En enero de este año vivimos un gravísimo hecho en una localidad de la comuna de Freirina, en donde fue desbaratada una red de explotación sexual infantil, en donde las niñas víctimas de esta red  eran llevadas a fiestas clandestinas, una vez que se fugaban de residencias que prestan servicios al Servicio Nacional de Menores.

 

En este sentido, hoy Freirina y en la provicia del Huasco, la residencia “Maravilla” completó todos sus cupos -45 cupos- y, por lo tanto, no puede recibir más jóvenes.
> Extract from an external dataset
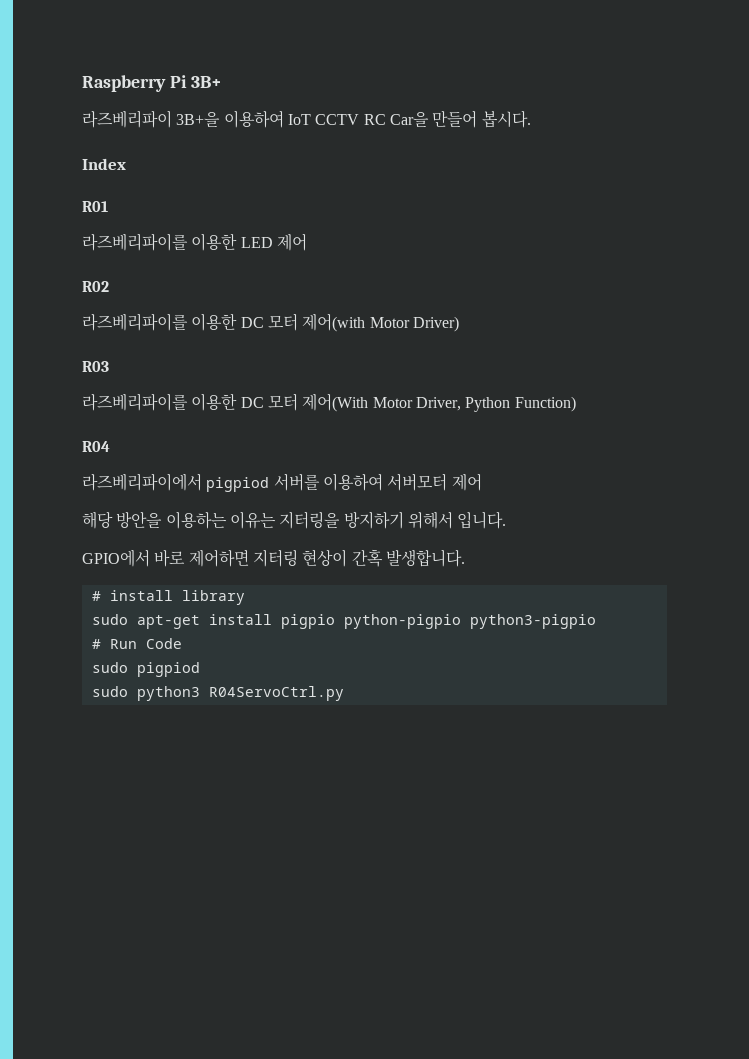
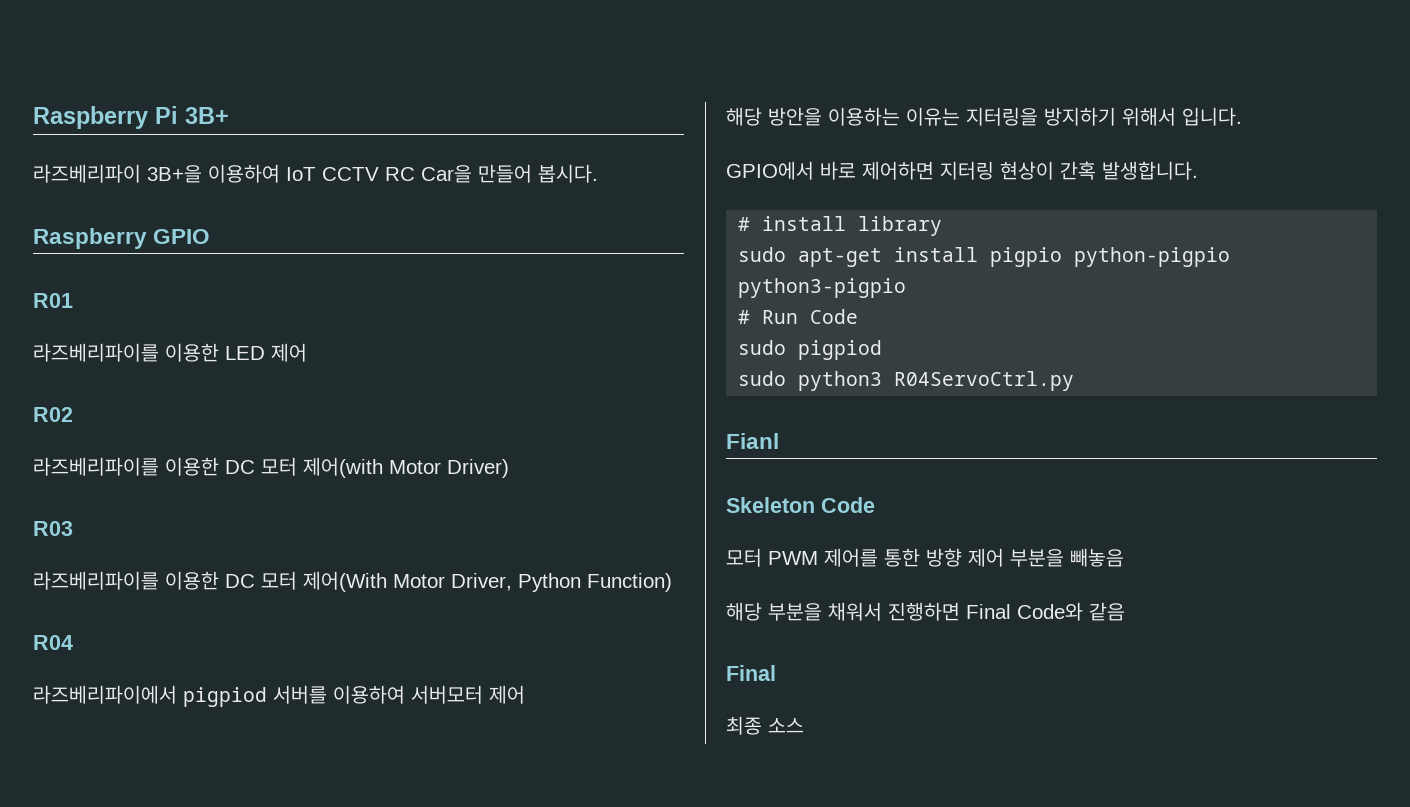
[82,158,126,170] Index -> [33,228,211,249] Raspberry GPIO
(344, 693) none -> [726,433,779,449] [726,497,875,513] [726,548,1124,567] [726,602,1125,621] [726,665,776,681] [726,716,804,735] // Fianl // Skeleton Code // 모터 PWM 제어를 통한 방향 제어 부분을 빼놓음 // 해당 부분을 채워서 진행하면 Final Code와 같음 // Final // 최종 소스

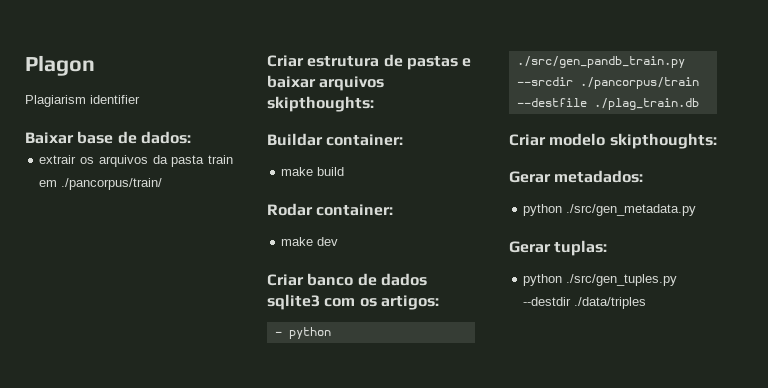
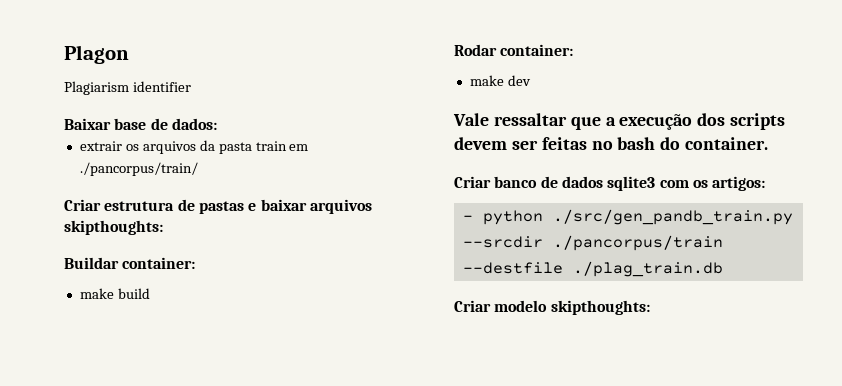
(339, 241) none -> [453,113,786,130] [454,137,769,150] // Vale ressaltar que a execução dos scripts devem ser feitas no bash do container.
[509,170,644,183] [523,204,697,216] [509,240,608,256] [523,274,678,286] [523,297,647,309] // Gerar metadados: // python ./src/gen_metadata.py // Gerar tuplas: // python ./src/gen_tuples.py --destdir ./data/triples -> (650, 307) none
Misma situación enfrenta el centro “Alma” que acoge a 40 menores de Vallenar.

 

A ello se suma, que no existen programas de rehabilitación de drogas para niños, niñas y adolescentes, debido a que ambos recintos no dan abasto.

 

Mientras que en el caso de Diego de Almagro, en tanto, existe un déficit de cupos en centros residenciales del Sename, puesto que ya se han cerrado dos en Copiapó –el “Aragón” y el “Emanuel”- quedando 70 jóvenes sin atención, lo que difícilmente podrán ser reubicados, debido a que el hogar “Nazareth” no cumple con los requisitos necesaios, pues acoge a menores de hasta seis años.

 

Pero, lo más graves es que, según lo informado a los funcionarios en la última reunión de coordinación con la red Sename, no habrá centros en Chañaral, puesto que la residencia “Ayún” cerrará sus puertas en enero de 2018, dejando a 44 jóvenes sin la debida intervención social.

 

De no variar esta situación, mi región de Atacama quedará sin residencia para lactantes, sin la posibilidad de contar con un Centro de Reparación Especializada de Administración Directa y sin la habilitación de residencias para niñas embarazadas o jóvenes que fueron madres a corta edad, además de recintos y programas de atención ambulatoria para niños, niñas y adolescentes con consumo problemático de drogas y alcohol.

 

Estamos hablando de personas no de números, menos de stock, como alguna funcionaria de Gobierno hizo en algún minuto, sino de jóvenes violentados, vulnerados en sus derechos que necesitan un respaldo profesional de especialistas, y cuyo futuro hoy está en riesgo.

 

Lamentablemente, este instrumento que tiene el Estado de Chile para poder ayudar a estos menores que ya sea han sido violentados en sus derechos o que ellos han transgredido la ley, no está a la altura de las necesidades que tenemos en el país, ni tampoco en la Región de Atacama.